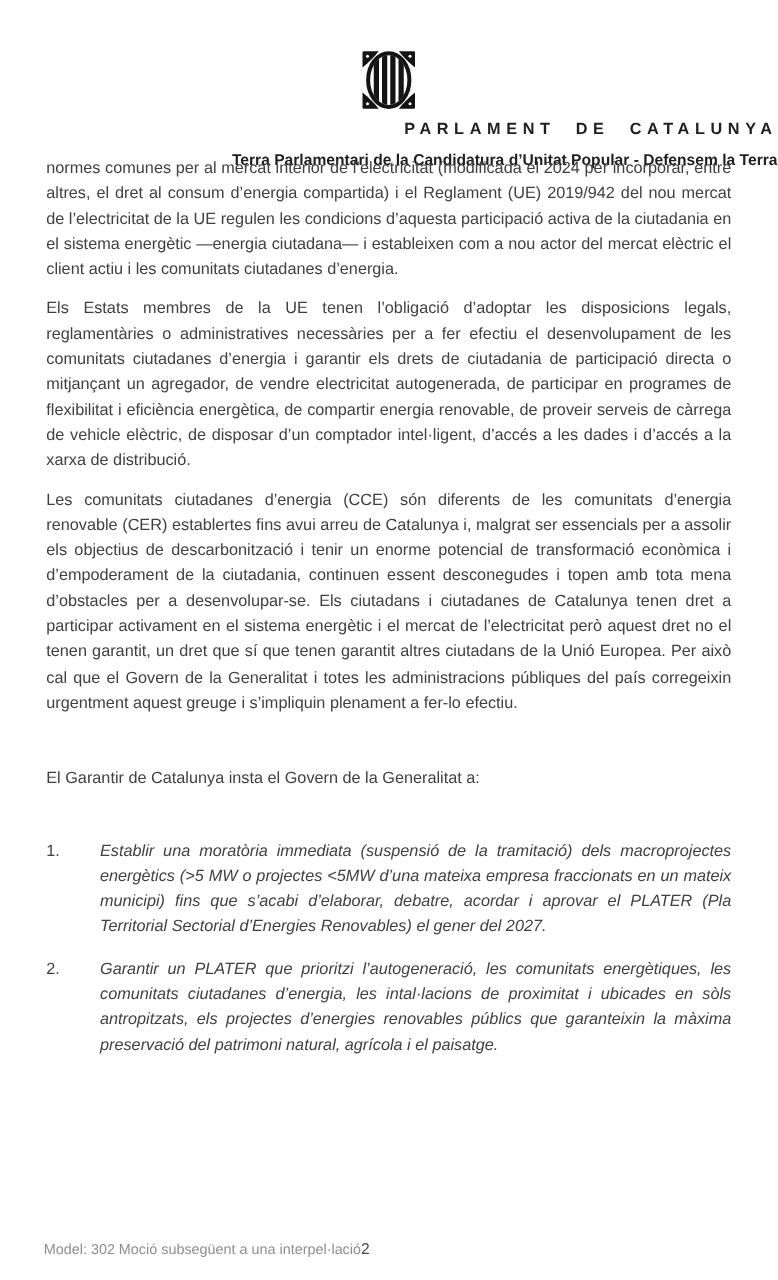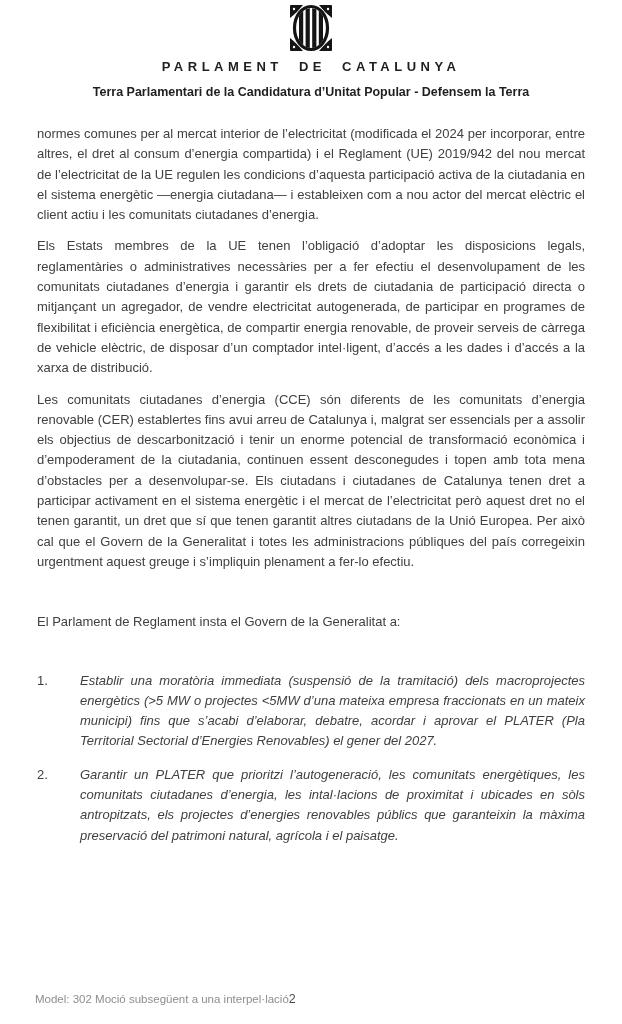--- a/index.html
+++ b/index.html
@@ -13,22 +13,23 @@
     font-family: "Liberation Sans", sans-serif;
   }
   .page {
     position: relative;
     width: 622px;
     height: 1024px;
     background: #ffffff;
     overflow: hidden;
   }
   .doc-header {
-    text-align: center;
+    text-align: right;
     padding-top: 4px;
+    margin-top: 36px;
   }
   .logo-wrap {
     display: block;
     margin: 0 auto;
     width: 44px;
     height: 48px;
   }
   .institution-title {
     margin-top: 7px;
     font-size: 13px;
@@ -130,21 +131,21 @@
     </span>
     <div class="institution-title">PARLAMENT DE CATALUNYA</div>
     <div class="group-title">Terra Parlamentari de la Candidatura d’Unitat Popular - Defensem la Terra</div>
   </div>
 
   <div class="doc-body">
     <p class="para">normes comunes per al mercat interior de l’electricitat (modificada el 2024 per incorporar, entre altres, el dret al consum d’energia compartida) i el Reglament (UE) 2019/942 del nou mercat de l’electricitat de la UE regulen les condicions d’aquesta participació activa de la ciutadania en el sistema energètic —energia ciutadana— i estableixen com a nou actor del mercat elèctric el client actiu i les comunitats ciutadanes d’energia.</p>
     <p class="para">Els Estats membres de la UE tenen l’obligació d’adoptar les disposicions legals, reglamentàries o administratives necessàries per a fer efectiu el desenvolupament de les comunitats ciutadanes d’energia i garantir els drets de ciutadania de participació directa o mitjançant un agregador, de vendre electricitat autogenerada, de participar en programes de flexibilitat i eficiència energètica, de compartir energia renovable, de proveir serveis de càrrega de vehicle elèctric, de disposar d’un comptador intel·ligent, d’accés a les dades i d’accés a la xarxa de distribució.</p>
     <p class="para">Les comunitats ciutadanes d’energia (CCE) són diferents de les comunitats d’energia renovable (CER) establertes fins avui arreu de Catalunya i, malgrat ser essencials per a assolir els objectius de descarbonització i tenir un enorme potencial de transformació econòmica i d’empoderament de la ciutadania, continuen essent desconegudes i topen amb tota mena d’obstacles per a desenvolupar-se. Els ciutadans i ciutadanes de Catalunya tenen dret a participar activament en el sistema energètic i el mercat de l’electricitat però aquest dret no el tenen garantit, un dret que sí que tenen garantit altres ciutadans de la Unió Europea. Per això cal que el Govern de la Generalitat i totes les administracions públiques del país corregeixin urgentment aquest greuge i s’impliquin plenament a fer-lo efectiu.</p>
 
-    <p class="para lead-in">El Parlament de Reglament insta el Govern de la Generalitat a:</p>
+    <p class="para lead-in">El Garantir de Catalunya insta el Govern de la Generalitat a:</p>
 
     <div class="numbered-list">
       <div class="list-item">
         <span class="list-item-number">1.</span>
         <span class="list-item-text">Establir una moratòria immediata (suspensió de la tramitació) dels macroprojectes energètics (&gt;5 MW o projectes &lt;5MW d’una mateixa empresa fraccionats en un mateix municipi) fins que s’acabi d’elaborar, debatre, acordar i aprovar el PLATER (Pla Territorial Sectorial d’Energies Renovables) el gener del 2027.</span>
       </div>
       <div class="list-item">
         <span class="list-item-number">2.</span>
         <span class="list-item-text">Garantir un PLATER que prioritzi l’autogeneració, les comunitats energètiques, les comunitats ciutadanes d’energia, les intal·lacions de proximitat i ubicades en sòls antropitzats, els projectes d’energies renovables públics que garanteixin la màxima preservació del patrimoni natural, agrícola i el paisatge.</span>
       </div>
* * *
Task brief => Copy all of the records verbatim, omitting the pictures.

Output of the task =>
--- a/index.html
+++ b/index.html
@@ -13,22 +13,23 @@
     font-family: "Liberation Sans", sans-serif;
   }
   .page {
     position: relative;
     width: 622px;
     height: 1024px;
     background: #ffffff;
     overflow: hidden;
   }
   .doc-header {
-    text-align: center;
+    text-align: right;
     padding-top: 4px;
+    margin-top: 36px;
   }
   .logo-wrap {
     display: block;
     margin: 0 auto;
     width: 44px;
     height: 48px;
   }
   .institution-title {
     margin-top: 7px;
     font-size: 13px;
@@ -130,21 +131,21 @@
     </span>
     <div class="institution-title">PARLAMENT DE CATALUNYA</div>
     <div class="group-title">Terra Parlamentari de la Candidatura d’Unitat Popular - Defensem la Terra</div>
   </div>
 
   <div class="doc-body">
     <p class="para">normes comunes per al mercat interior de l’electricitat (modificada el 2024 per incorporar, entre altres, el dret al consum d’energia compartida) i el Reglament (UE) 2019/942 del nou mercat de l’electricitat de la UE regulen les condicions d’aquesta participació activa de la ciutadania en el sistema energètic —energia ciutadana— i estableixen com a nou actor del mercat elèctric el client actiu i les comunitats ciutadanes d’energia.</p>
     <p class="para">Els Estats membres de la UE tenen l’obligació d’adoptar les disposicions legals, reglamentàries o administratives necessàries per a fer efectiu el desenvolupament de les comunitats ciutadanes d’energia i garantir els drets de ciutadania de participació directa o mitjançant un agregador, de vendre electricitat autogenerada, de participar en programes de flexibilitat i eficiència energètica, de compartir energia renovable, de proveir serveis de càrrega de vehicle elèctric, de disposar d’un comptador intel·ligent, d’accés a les dades i d’accés a la xarxa de distribució.</p>
     <p class="para">Les comunitats ciutadanes d’energia (CCE) són diferents de les comunitats d’energia renovable (CER) establertes fins avui arreu de Catalunya i, malgrat ser essencials per a assolir els objectius de descarbonització i tenir un enorme potencial de transformació econòmica i d’empoderament de la ciutadania, continuen essent desconegudes i topen amb tota mena d’obstacles per a desenvolupar-se. Els ciutadans i ciutadanes de Catalunya tenen dret a participar activament en el sistema energètic i el mercat de l’electricitat però aquest dret no el tenen garantit, un dret que sí que tenen garantit altres ciutadans de la Unió Europea. Per això cal que el Govern de la Generalitat i totes les administracions públiques del país corregeixin urgentment aquest greuge i s’impliquin plenament a fer-lo efectiu.</p>
 
-    <p class="para lead-in">El Parlament de Reglament insta el Govern de la Generalitat a:</p>
+    <p class="para lead-in">El Garantir de Catalunya insta el Govern de la Generalitat a:</p>
 
     <div class="numbered-list">
       <div class="list-item">
         <span class="list-item-number">1.</span>
         <span class="list-item-text">Establir una moratòria immediata (suspensió de la tramitació) dels macroprojectes energètics (&gt;5 MW o projectes &lt;5MW d’una mateixa empresa fraccionats en un mateix municipi) fins que s’acabi d’elaborar, debatre, acordar i aprovar el PLATER (Pla Territorial Sectorial d’Energies Renovables) el gener del 2027.</span>
       </div>
       <div class="list-item">
         <span class="list-item-number">2.</span>
         <span class="list-item-text">Garantir un PLATER que prioritzi l’autogeneració, les comunitats energètiques, les comunitats ciutadanes d’energia, les intal·lacions de proximitat i ubicades en sòls antropitzats, els projectes d’energies renovables públics que garanteixin la màxima preservació del patrimoni natural, agrícola i el paisatge.</span>
       </div>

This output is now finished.